🤖 AI Summary
Unsupervised reinforcement learning in high-dimensional state spaces (e.g., images) suffers from insufficient skill diversity and poor exploration efficiency; existing mutual information (MI)-based approaches suffer from estimation bias and fail to support effective behavioral disentanglement. To address this, we propose a skill-region discriminative objective that bypasses MI estimation entirely and directly optimizes the separability of state distributions induced by distinct skills. We design a soft modular conditional autoencoder to model skill-specific latent-space densities and integrate a latent-space counting-based intrinsic reward to drive unsupervised skill discovery. Evaluated on both image-based and low-dimensional state-space tasks, our method learns semantically coherent, transferable, and diverse skills.
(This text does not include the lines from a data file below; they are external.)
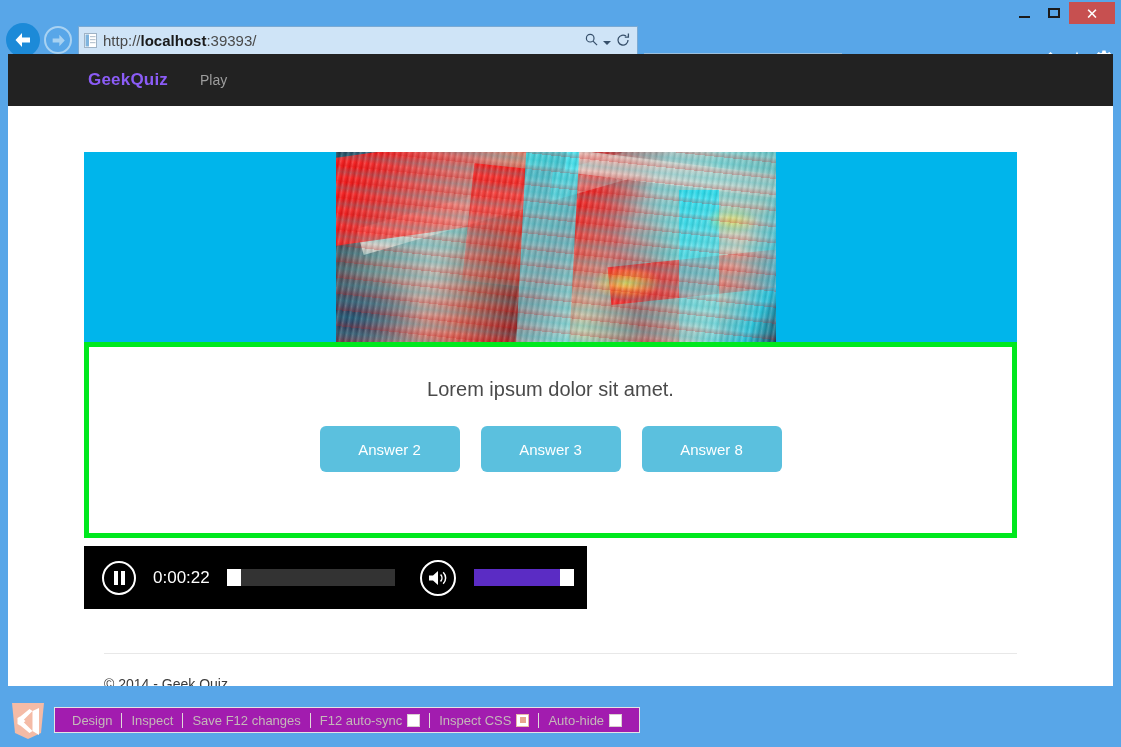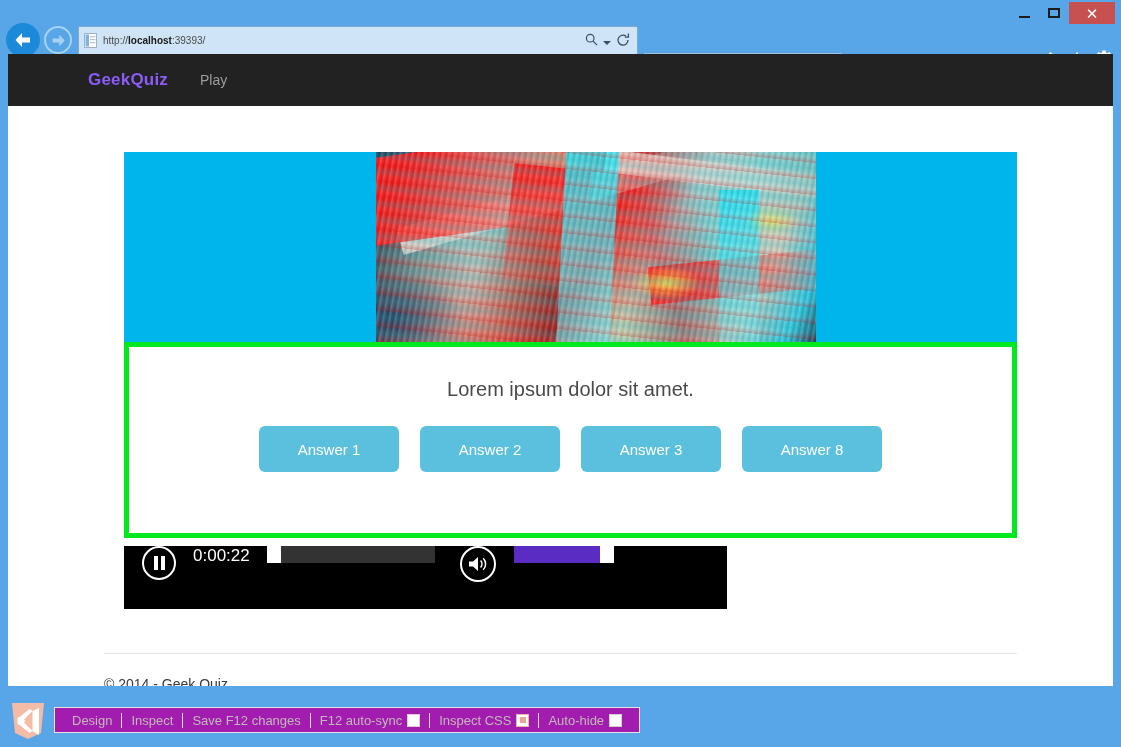"http://localhost:39393/" #url-text { font-size: 10px -> 15px }
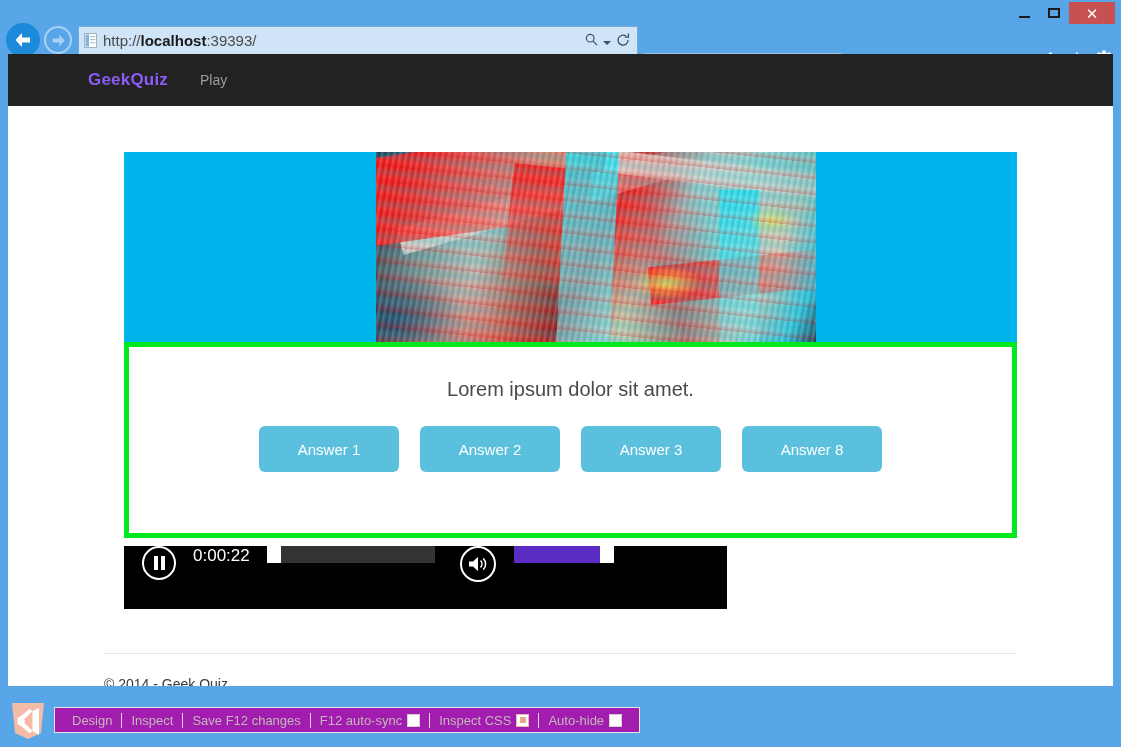"Lorem ipsum dolor sit amet." #quiz-wrapper { margin: 46px 96px 0 116px -> 46px 96px 0 76px }
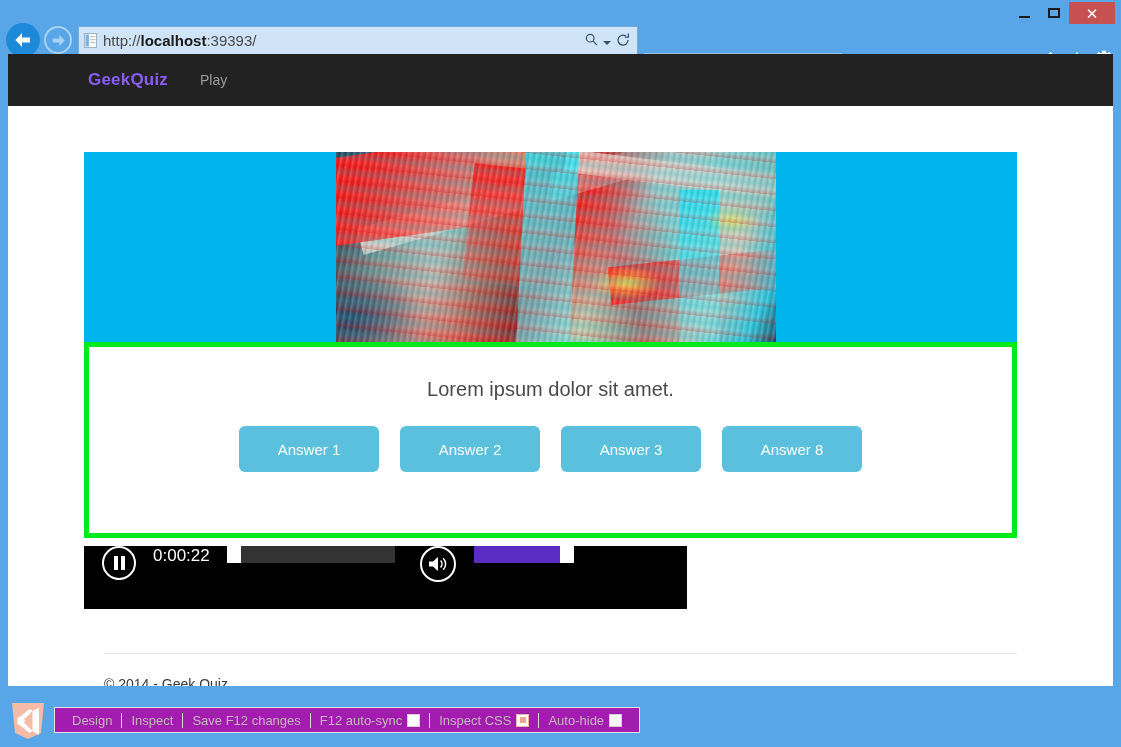"Answer 1" button.answer-button { html: <button>Answer 1</button> -> none }
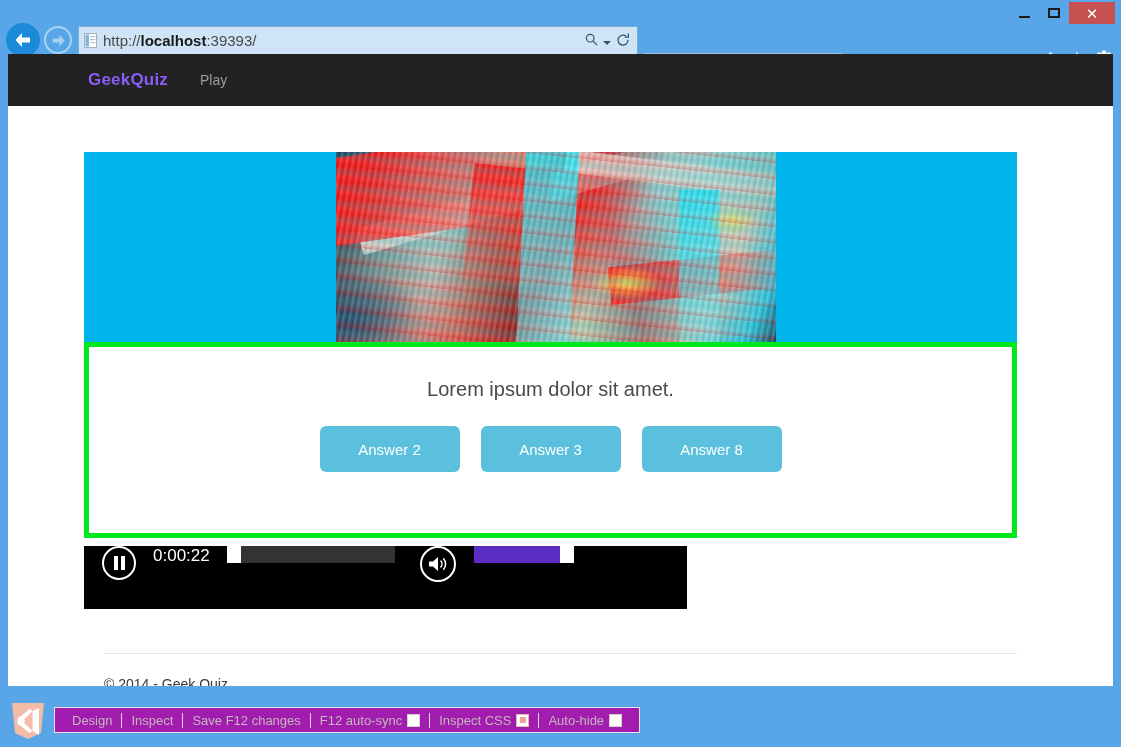"0:00:22" #media-player { align-items: none -> center; width: 603px -> 503px }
In downstream task fine-tuning, it significantly outperforms established baselines—including entropy maximization and empowerment-driven methods—demonstrating superior skill utility and generalization.
📝 Abstract
Unsupervised Reinforcement Learning (RL) aims to discover diverse behaviors that can accelerate the learning of downstream tasks. Previous methods typically focus on entropy-based exploration or empowerment-driven skill learning. However, entropy-based exploration struggles in large-scale state spaces (e.g., images), and empowerment-based methods with Mutual Information (MI) estimations have limitations in state exploration. To address these challenges, we propose a novel skill discovery objective that maximizes the deviation of the state density of one skill from the explored regions of other skills, encouraging inter-skill state diversity similar to the initial MI objective. For state-density estimation, we construct a novel conditional autoencoder with soft modularization for different skill policies in high-dimensional space. Meanwhile, to incentivize intra-skill exploration, we formulate an intrinsic reward based on the learned autoencoder that resembles count-based exploration in a compact latent space. Through extensive experiments in challenging state and image-based tasks, we find our method learns meaningful skills and achieves superior performance in various downstream tasks.